As is inherent with retrospective studies, our review has limitations. Response to treatment was ascertained by survivor or parent report and academic performance was not verified. No validated questionnaire was used to assess improvement in wakefulness, alertness, or maintenance of wakefulness. It is also likely that we have underestimated the true prevalence of hypersomnia/narcolepsy in childhood brain survivors, as not all brain tumor survivors are followed by a neurological service where a sleep history is proactively obtained.
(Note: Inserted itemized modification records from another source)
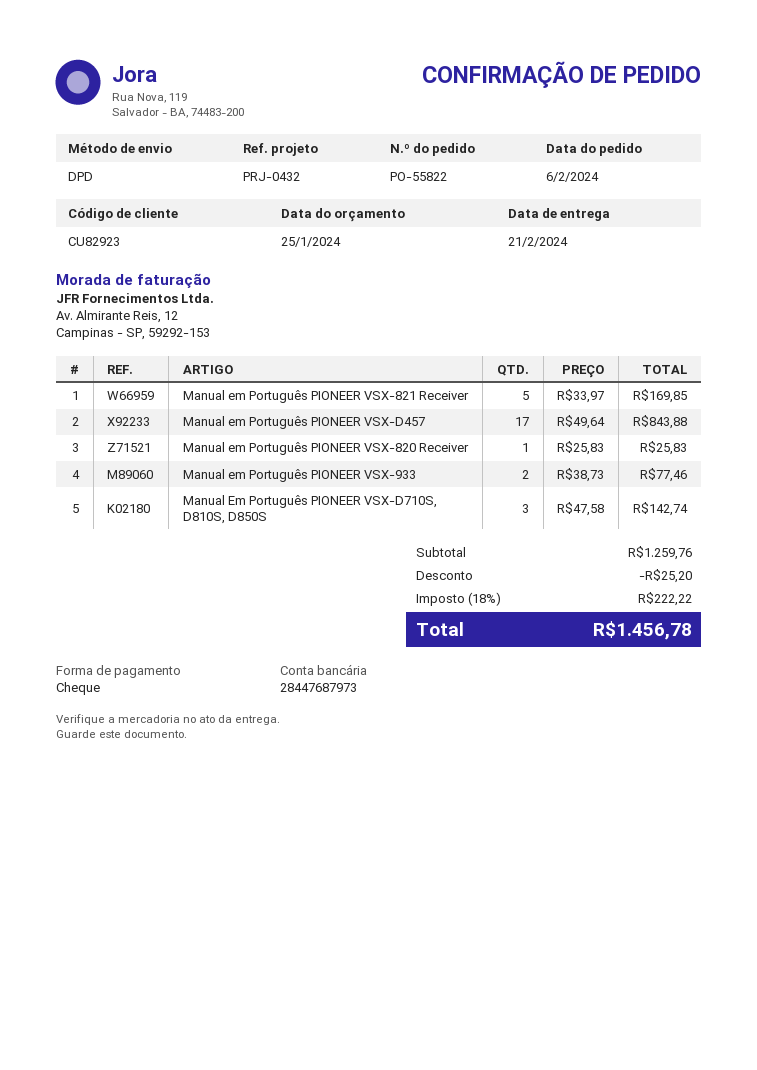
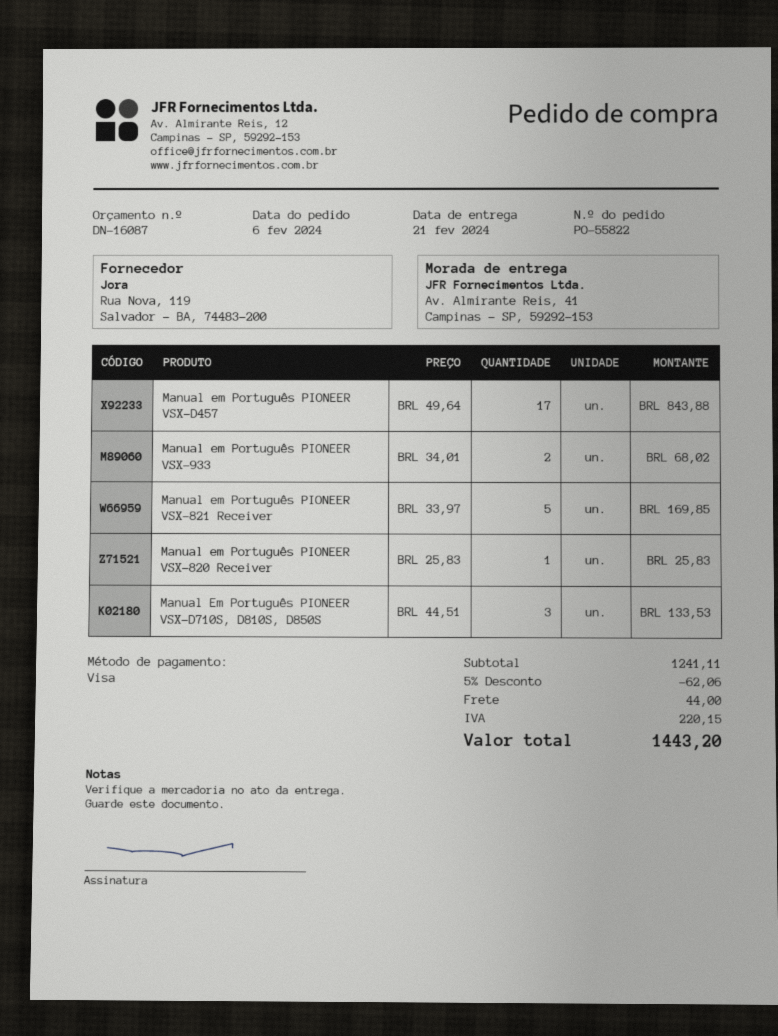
payment method: cheque -> Visa
Manual em Português PIONEER VSX-933: 2 x 38.73 = 77.46 -> 2 x 34.01 = 68.02
Manual Em Português PIONEER VSX-D710S, D810S, D850S: 3 x 47.58 = 142.74 -> 3 x 44.51 = 133.53
subtotal: 1259.76 -> 1241.11
discount: 25.20 -> 62.06
shipping: none -> 44.00
tax: 222.22 -> 220.15
total: 1456.78 -> 1443.20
Additionally, we also excluded survivors that are currently enrolled in our craniopharyngioma trial where sleep evaluation is being routinely obtained; preliminary analysis suggested a high prevalence of sleep disorder in this population [10]. It is also possible that some of the survivors in the control group may have hypersomnia/narcolepsy, at least of mild to moderate degree, which may not have been reported to physicians by parents.
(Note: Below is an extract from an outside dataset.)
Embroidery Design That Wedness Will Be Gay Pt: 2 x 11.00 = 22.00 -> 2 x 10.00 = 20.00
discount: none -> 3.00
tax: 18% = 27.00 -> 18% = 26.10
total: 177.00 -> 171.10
In conclusion, prevalence of hypersomnia/narcolepsy in childhood brain tumor survivors is likely much higher than in the general population. Higher dose of cranial radiation and midline tumor location increase hypersomnia/narcolepsy risk, while posterior fossa tumor location may be protective against development of hypersomnia/narcolepsy. Pharmacologic therapy is generally well tolerated, improves symptoms, and likely also improves school performance. Future prospective evaluation in clinical trials will need to confirm our findings and help establish the true prevalence of hypersomnia and narcolepsy in childhood brain tumor survivors, as well as the response to therapy. Clinicians caring for brain tumor survivors with symptoms of excessive daytime sleepiness and/or fatigue should evaluate these complaints with an overnight PSG and an MSLT which are imperative for a definitive diagnosis of hypersomnia/narcolepsy.